同じく世界各地を回り地学を研究するルルカにとって、行く先々で船を手配するより、ジョイブリンガーに同乗させてもらったほうが得策なのだという。
「今回は、南半球の島や大陸を主に回るつもりだからね、先生にも都合が良いらしい」
アーウィンからその言葉を聞くと、ニネは、
「あたしも行く」
と口をついて出た。
少しの間が空いた。アーウィンもルルカも、ニネの言葉を予想していなかったからだ。
しかし、ニネはもう一度、
「あたしも行く、連れていって」
とはっきりとした口調で言った。決して軽口で言っているのではないことが、その表情からもわかった。
しかし、アーウィンは苦い顔になる。
「ニネ。それは駄目だ」
「どうしてダメなの。昔は連れて行ってくれていたじゃない」
ニネは懇願するように言う。
「あのころはまだ近海ばかりを航海していたし、お前もまだ小さかった。でも、今はお前は学校に行かなければならない。ルイズも言っているように、船では学べない事を、たくさん学ばなければならない時期なんだ」
「そんな事ない」
ニネは強い口調で反発した。
「学校で学ぶことなんかもうないもの。
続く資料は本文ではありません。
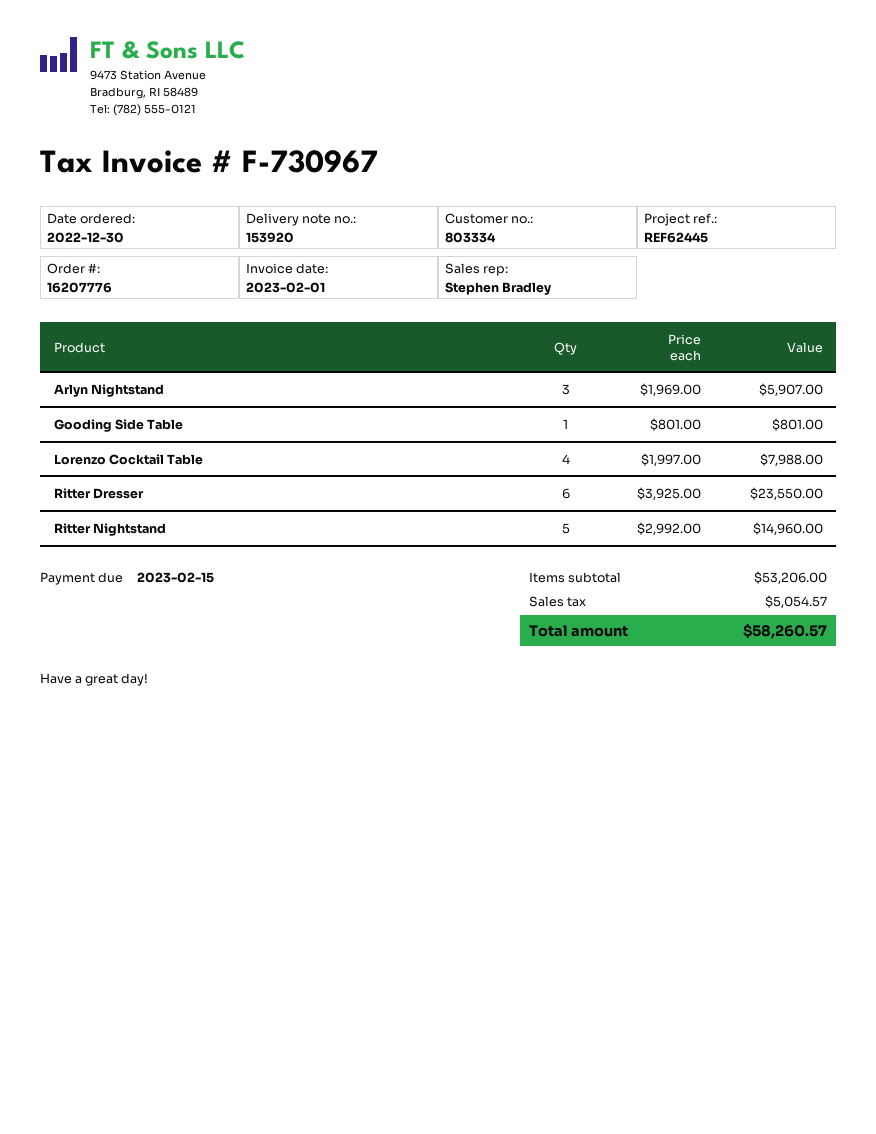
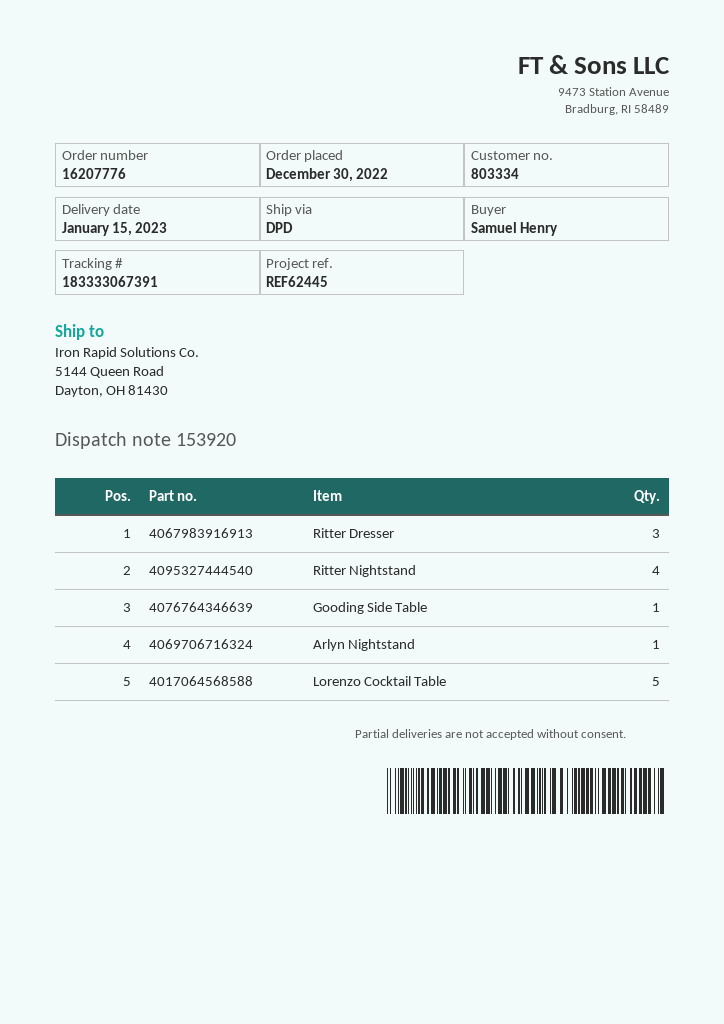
Arlyn Nightstand: 3 -> 1
Lorenzo Cocktail Table: 4 -> 5
Ritter Dresser: 6 -> 3
Ritter Nightstand: 5 -> 4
あたしは、船に乗って世界を見たいの!」
感情をそのまま言葉に乗せてアーウィンにぶつけるように吐き出す。昂ぶった感情は涙へと姿を変え、ニネの瞳に浮かぶ。
「ニネ」
アーウィンの口調が柔らかくなる。ニネは期待をもってアーウィンを見返した。が、彼の口から出たのは、ニネの希望する言葉ではなかった。
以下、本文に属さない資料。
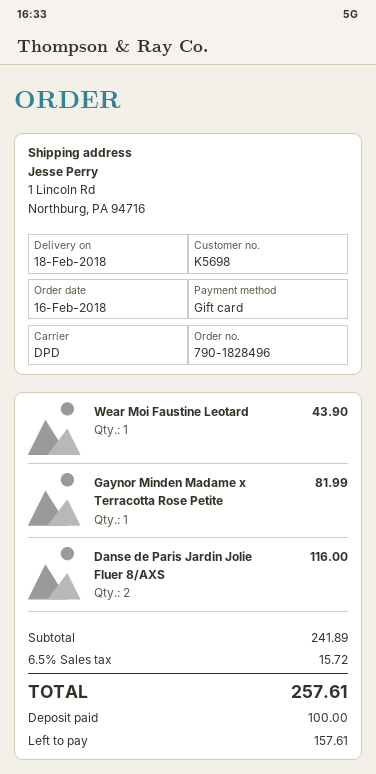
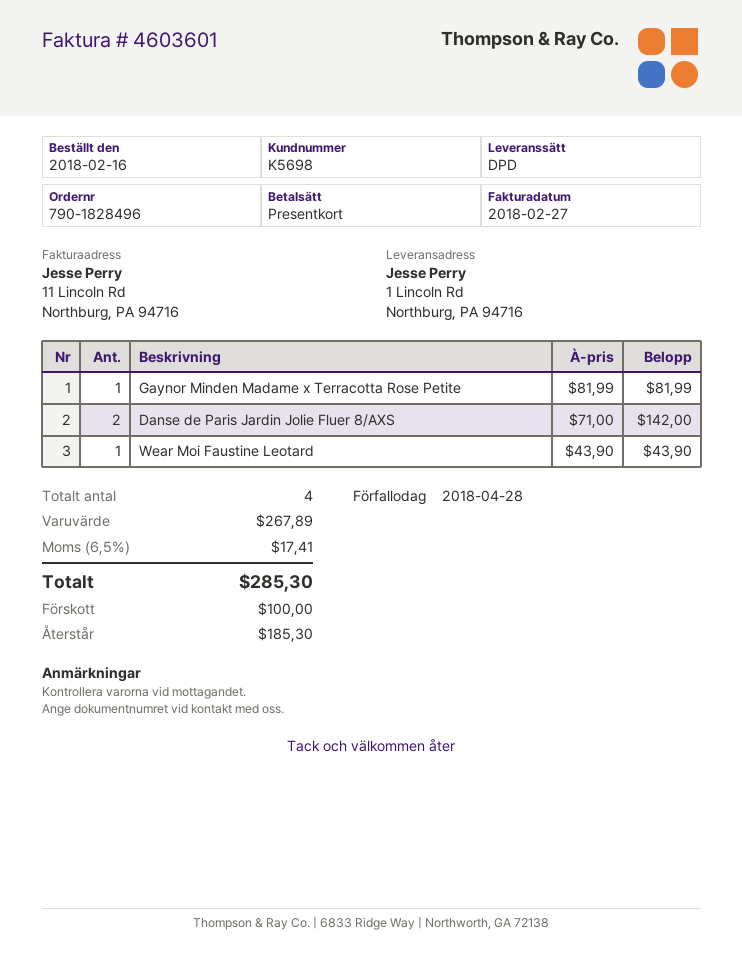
Danse de Paris Jardin Jolie Fluer 8/AXS: 2 for 116.00 -> 2 for 142.00
subtotal: 241.89 -> 267.89
tax: 6.5% = 15.72 -> 6.5% = 17.41
total: 257.61 -> 285.30
balance: 157.61 -> 185.30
「わかったよ、お前がもう少し大きくなったら、一緒に海へ出よう」
ニネの瞳に、瞬時に失望の色が浮かぶ。
「さあ、リビングでルイズがお前達のお菓子を用意して待っているから、早く行きなさい」
アーウィンはニネの肩を優しく押してくるりと扉の方を向かせると、背中を軽く押した。
「……」
ニネは返事をせず、うつむいたまま一歩また一歩と応接室の外へ歩み出る。
「ニネ」
エルオウィーラは気遣うように彼女の名を呼ぶと、アーウィンとルルカに向かって
「すみません、失礼します」
と言ってから、ニネの後をついて応接室を出た。
「ニネ、お父様はきっと、意地悪を言いたいとか、そういう事じゃないと思うんです。やはり、ニネの将来の事などを考えての事だと私は思います」
廊下を歩くニネの後ろをついて歩きながら、エルオウィーラが一生懸命アーウィンを弁護する。
ニネは急に足を止めてくるりと振り返る。ぶつかりそうになってエルオウィーラも慌てて止まった。
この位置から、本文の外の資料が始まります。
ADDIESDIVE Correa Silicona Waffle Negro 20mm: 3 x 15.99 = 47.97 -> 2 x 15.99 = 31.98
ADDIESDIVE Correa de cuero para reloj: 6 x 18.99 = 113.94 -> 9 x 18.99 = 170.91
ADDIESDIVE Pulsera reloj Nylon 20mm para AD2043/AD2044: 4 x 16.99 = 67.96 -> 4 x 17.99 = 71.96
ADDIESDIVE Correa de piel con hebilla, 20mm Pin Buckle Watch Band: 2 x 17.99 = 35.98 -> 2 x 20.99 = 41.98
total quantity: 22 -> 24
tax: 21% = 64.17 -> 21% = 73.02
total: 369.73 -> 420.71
「将来って言葉の意味、あなた知ってるの?どうせよくわからないくせに、そんな事言わないで」
苛立ち混じりにニネが言う。
「言葉の、意味ですか」
エルオウィーラは言い淀む。
「それは確かに、実感を持った言葉としては受け取れていないかもしれませんが……」
「ごめんね、エルオウィーラ」
ニネはすぐに謝った。今のニネは、ほんのちょっとした事でエルオウィーラに八つ当たりしそうになる。自分でもそのことがよくわかっていた。
「あたし、少し一人で散歩してくるね」
そう言って、ニネは再びエルオウィーラに背を向ける。
「ニネ。それなら私も……」
「一人でって、言っているでしょ」
なるべく感情を出さないように気をつけてはいても、つい強い口調になってしまう。
それを取り繕うために、無理矢理に笑顔を見せて、
「エルオウィーラは先にルイズ叔母さんのお菓子を頂いていて。もちろん、食べて良いのは香りだけよ。本物は私の為に残しておいてね」
と、冗談を言う。
「わかりました」
エルオウィーラもついに折れて、ニネを追う足を止める。
「でも、あまり遅くならないで下さいね。暗くなる前に帰って来なかったら、探しに行きますからね」
エルオウィーラの言葉を背に、ニネは足早に家を出た。